Этого кафе не было, когда я училась в школе. Вместо него была мастерская по ремонту домашних электроприборов. От находившегося рядом рыбного магазина запах распространялся по всему кварталу. Должно быть, это раздражало всех соседей, но мама говорила, что это будет длиться недолго. Видеоклуб здесь тоже долго не продержался, а закусочная еще меньше. На этом месте раньше был магазин шляп, но я никогда не видела, чтобы туда кто-нибудь заходил, а тем более мерил шляпы.
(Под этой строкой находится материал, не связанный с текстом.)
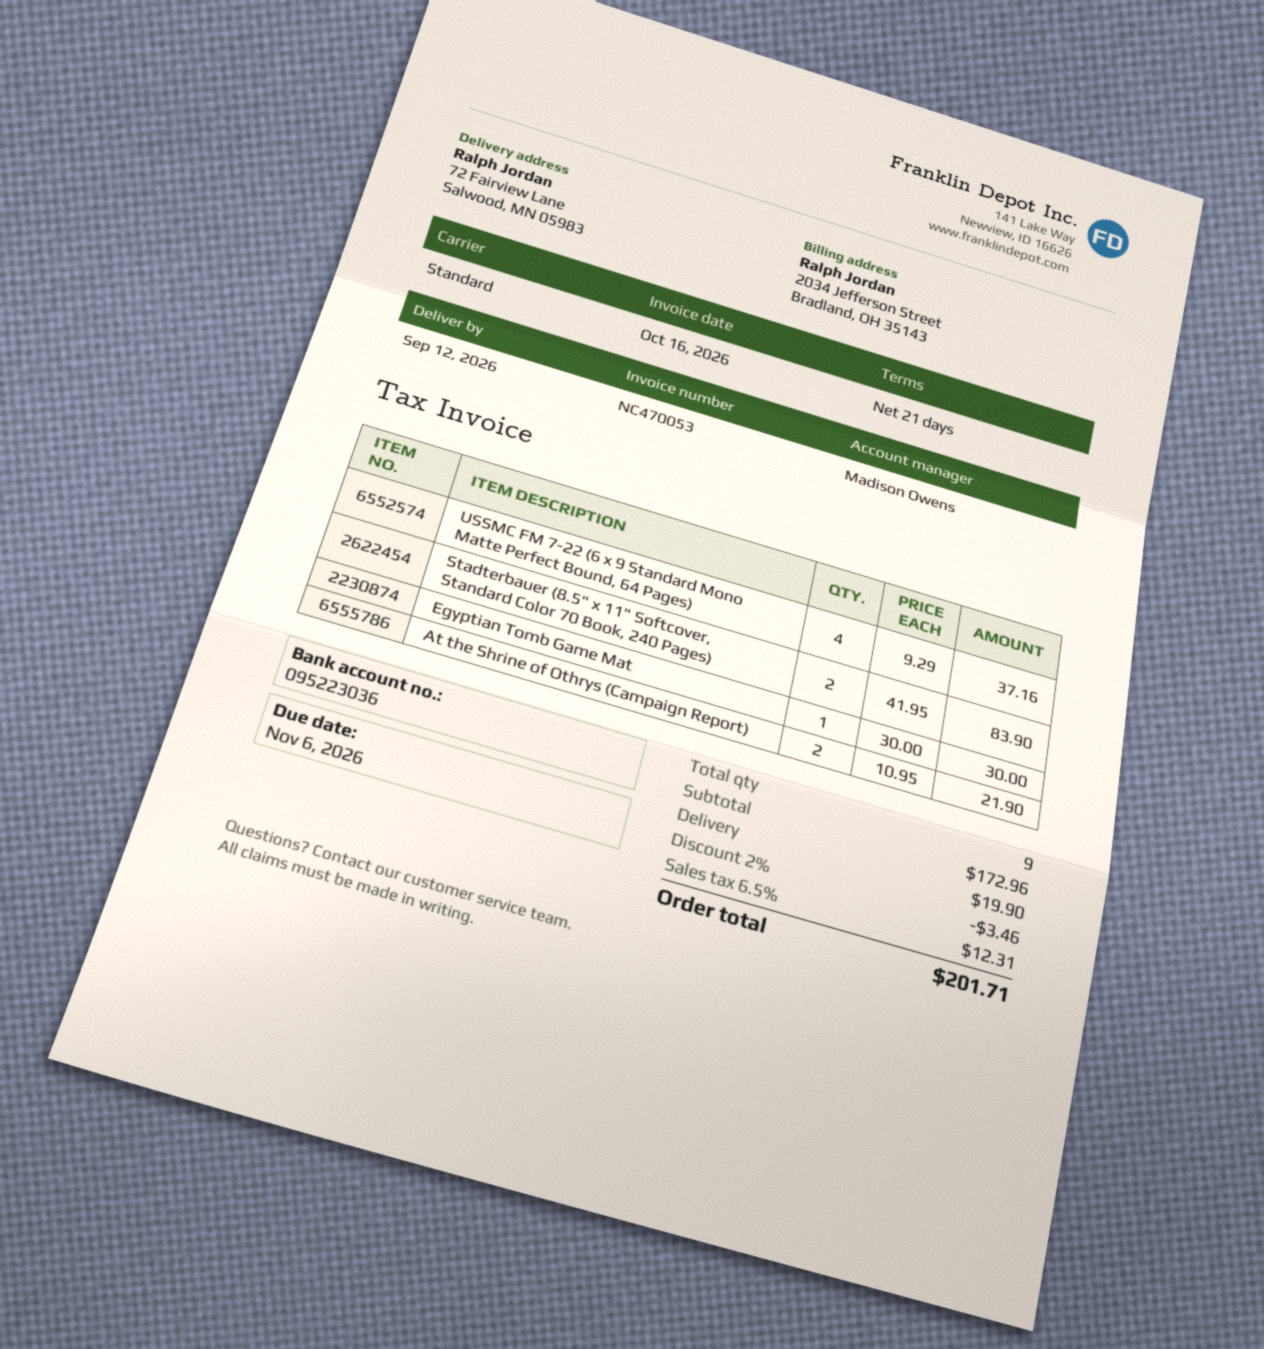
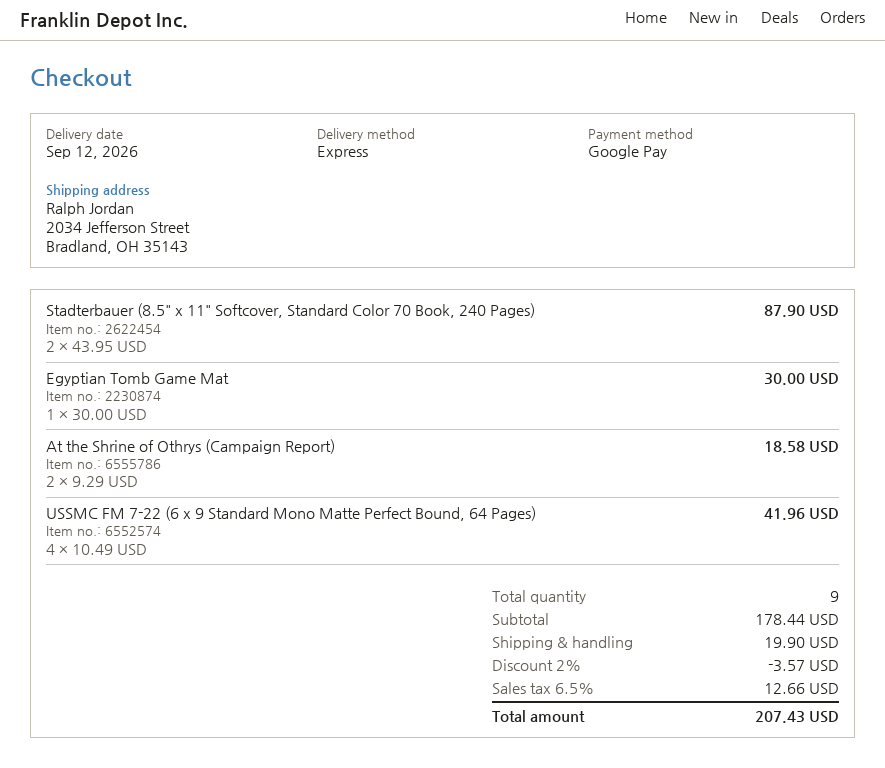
shipping method: standard -> express
ship to: 72 Fairview Lane, Salwood, MN 05983 -> 2034 Jefferson Street, Bradland, OH 35143
USSMC FM 7-22 (6 x 9 Standard Mono Matte Perfect Bound, 64 Pages): 4 x 9.29 = 37.16 -> 4 x 10.49 = 41.96
Stadterbauer (8.5" x 11" Softcover, Standard Color 70 Book, 240 Pages): 2 x 41.95 = 83.90 -> 2 x 43.95 = 87.90
At the Shrine of Othrys (Campaign Report): 2 x 10.95 = 21.90 -> 2 x 9.29 = 18.58
subtotal: 172.96 -> 178.44
discount: 2% = 3.46 -> 2% = 3.57
tax: 6.5% = 12.31 -> 6.5% = 12.66
total: 201.71 -> 207.43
Вместо закусочной сейчас был прокат машин «Remi's». По какой-то непонятной причине хозяева подобных заведений обожали эту «кавычку» из английского и французского языков; они не умели ее правильно использовать, делали ошибки в числе и роде артиклей, но давали такие названия, как «L'Mirage», «Deluxe's», «Le Voiture». Казалось, они думали: «Пусть все останется, как есть, но зато мы дадим впечатляющее название». Перед моим домом, где раньше была кооперация, возвышалось «Бинго». «Бинго» было для соседей настоящим Лас-Вегасом. Как и для меня здание Конгресса, до того как я побывала в Европе.
Я позвонила и стала ждать. Посмотрелась в дверное стекло: надо было накраситься. Грасиэла открыла мне дверь.
Это была парагвайская девушка моего возраста, но казалось, что она лет на десять меня старше. Она не была страшненькой. Интересно, есть ли у нее жених. Мама заставляла ее носить специальную форму, которую купила в магазине «Онсе»; одна синяя, другая черная в мелкий белый горошек, по крайней мере, эти модели мне нравились. Сегодня на ней была синяя, которая ей больше шла.
– Привет, Вики, – только в этом доме меня называли Вики, – сеньора в парикмахерской напротив, – и она указала в сторону парикмахерской «Альдо'с».
Солнце «сияло сквозь окна со стороны сада, и шум жарящегося мяса смешивался с пением птиц. Грасиэла оставила недорезанный салат на деревянном столике.